_WORK REQUIRED_
Count how many lines below include the string "Path", and give that number without anything else.

_EXTRACTED ENTRIES_
>>>>>

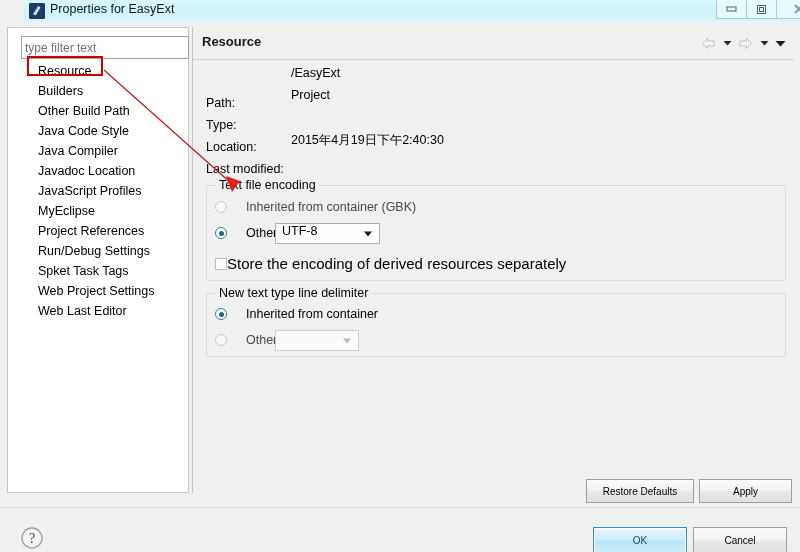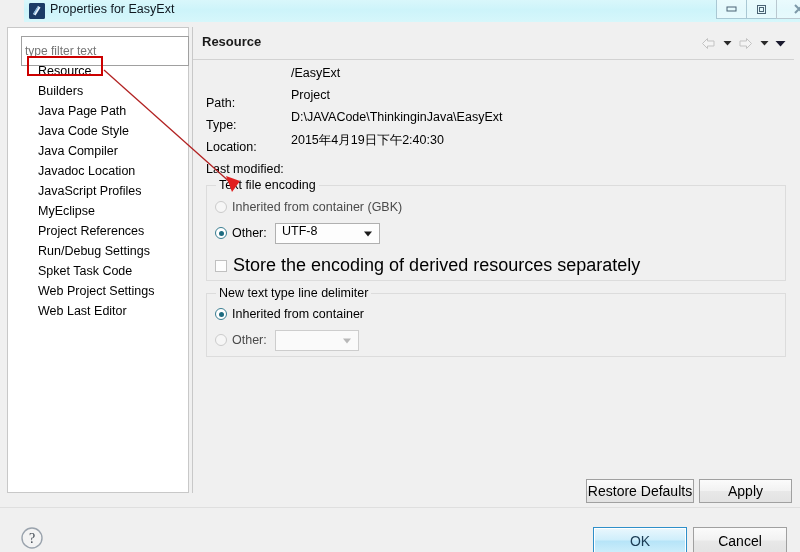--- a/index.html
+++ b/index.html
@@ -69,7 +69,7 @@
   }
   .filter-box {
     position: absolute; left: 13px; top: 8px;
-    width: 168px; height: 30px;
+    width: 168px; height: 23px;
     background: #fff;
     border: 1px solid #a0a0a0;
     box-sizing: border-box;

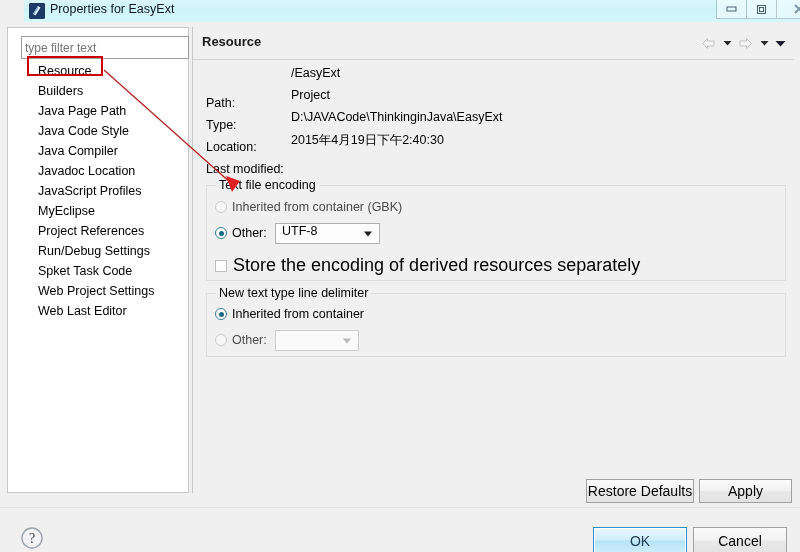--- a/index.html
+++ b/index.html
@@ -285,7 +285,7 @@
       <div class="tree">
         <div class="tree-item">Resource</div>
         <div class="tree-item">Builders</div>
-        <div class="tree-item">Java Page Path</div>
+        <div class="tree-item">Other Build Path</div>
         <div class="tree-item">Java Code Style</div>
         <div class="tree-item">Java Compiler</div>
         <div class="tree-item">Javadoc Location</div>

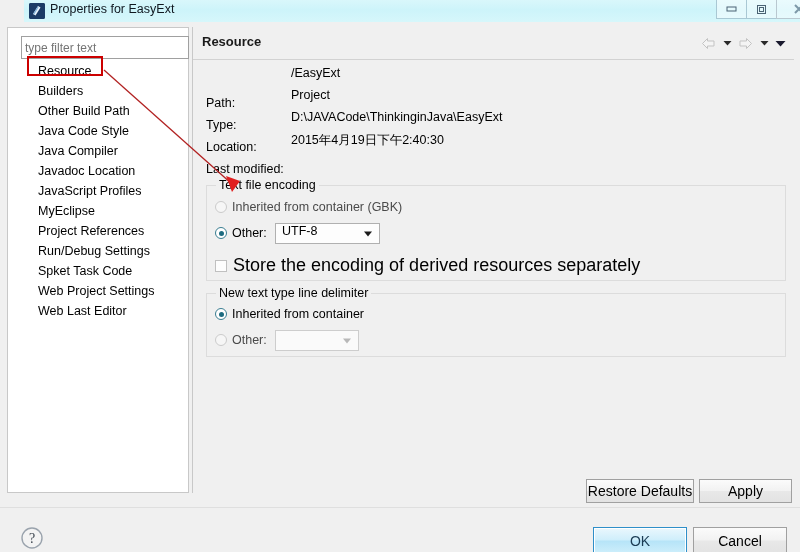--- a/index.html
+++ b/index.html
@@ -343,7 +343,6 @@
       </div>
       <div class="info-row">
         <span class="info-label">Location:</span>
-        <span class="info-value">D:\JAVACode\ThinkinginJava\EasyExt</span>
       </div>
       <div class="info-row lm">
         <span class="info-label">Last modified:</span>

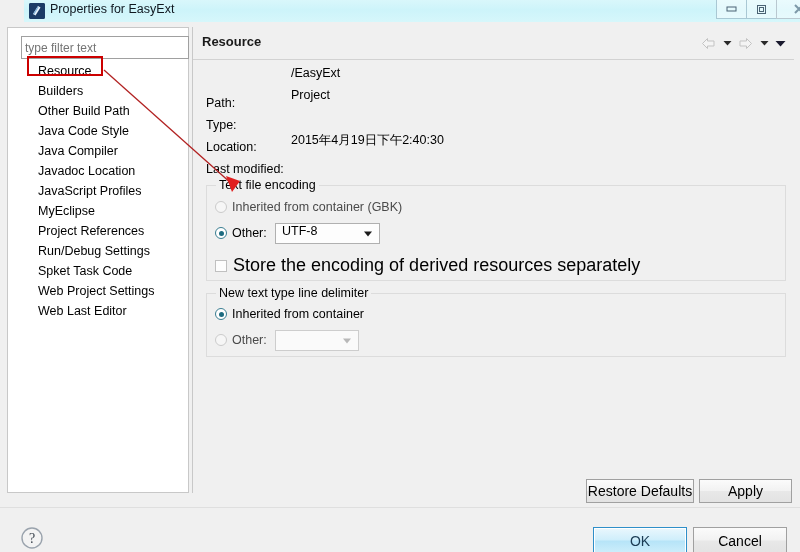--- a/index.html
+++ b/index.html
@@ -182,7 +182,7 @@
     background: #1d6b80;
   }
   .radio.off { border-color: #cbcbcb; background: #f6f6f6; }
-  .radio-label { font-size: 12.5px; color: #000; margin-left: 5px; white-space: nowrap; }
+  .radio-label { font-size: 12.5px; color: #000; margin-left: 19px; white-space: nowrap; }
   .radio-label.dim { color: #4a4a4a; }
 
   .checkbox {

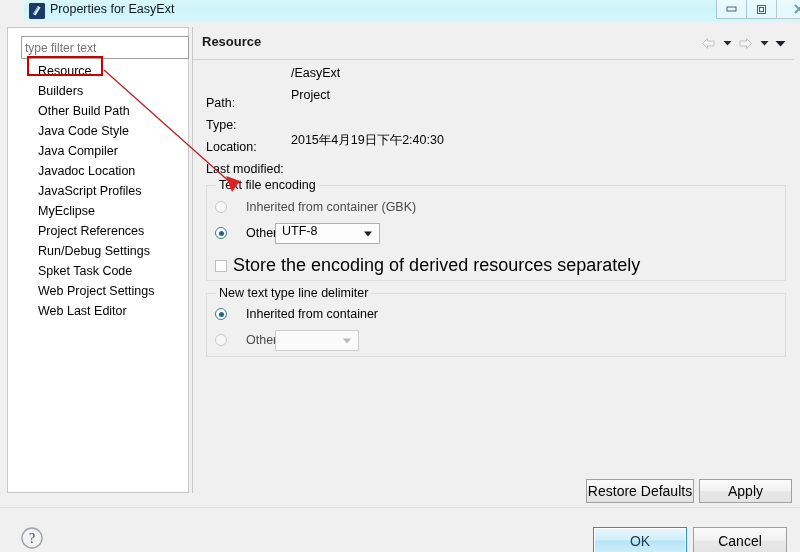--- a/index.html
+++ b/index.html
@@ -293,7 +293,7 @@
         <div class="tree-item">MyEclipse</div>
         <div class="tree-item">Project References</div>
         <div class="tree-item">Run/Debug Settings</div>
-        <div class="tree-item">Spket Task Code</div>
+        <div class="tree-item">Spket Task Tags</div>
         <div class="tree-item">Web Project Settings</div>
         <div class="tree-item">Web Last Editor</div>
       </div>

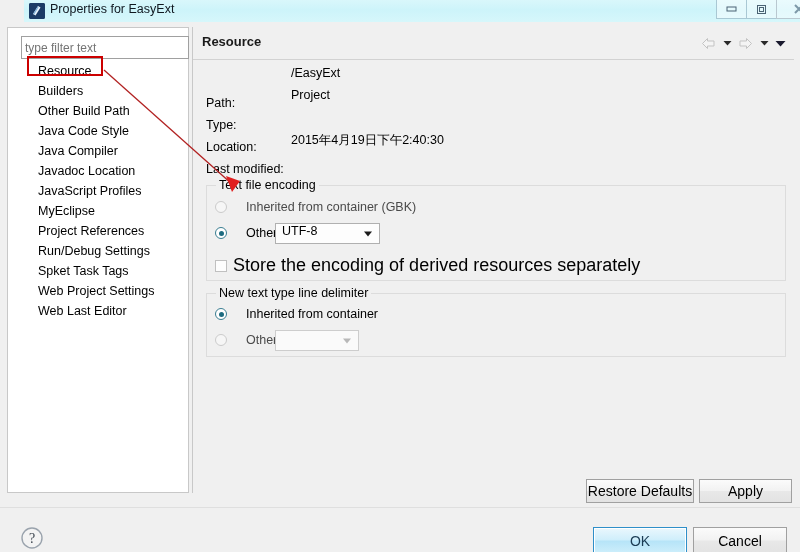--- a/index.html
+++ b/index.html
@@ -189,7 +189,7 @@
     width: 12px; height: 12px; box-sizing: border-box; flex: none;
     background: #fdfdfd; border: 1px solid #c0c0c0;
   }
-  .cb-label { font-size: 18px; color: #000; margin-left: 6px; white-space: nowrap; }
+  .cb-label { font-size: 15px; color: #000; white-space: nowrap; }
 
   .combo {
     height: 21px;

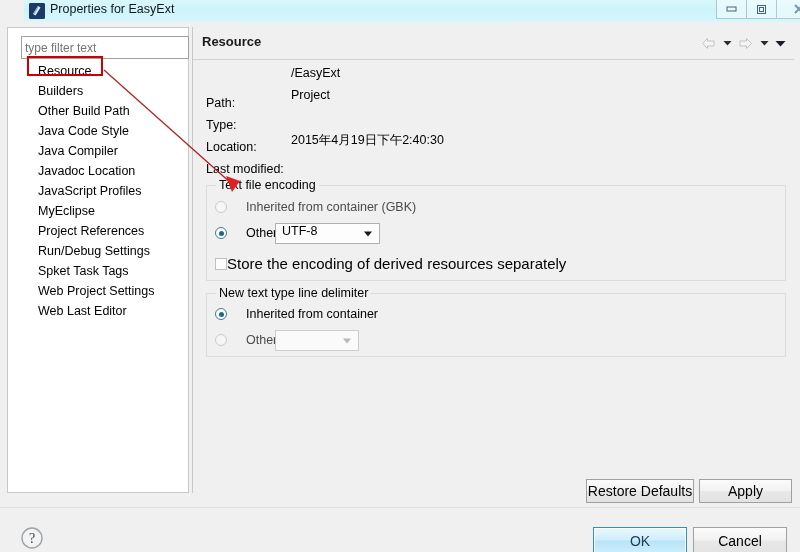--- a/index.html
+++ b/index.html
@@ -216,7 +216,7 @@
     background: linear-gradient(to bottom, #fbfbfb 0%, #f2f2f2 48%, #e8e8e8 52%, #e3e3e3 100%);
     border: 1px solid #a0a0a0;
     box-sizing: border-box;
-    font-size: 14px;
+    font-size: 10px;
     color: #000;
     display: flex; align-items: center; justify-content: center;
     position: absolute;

<<<<<

_ANSWER FOR THIS EXERCISE_
2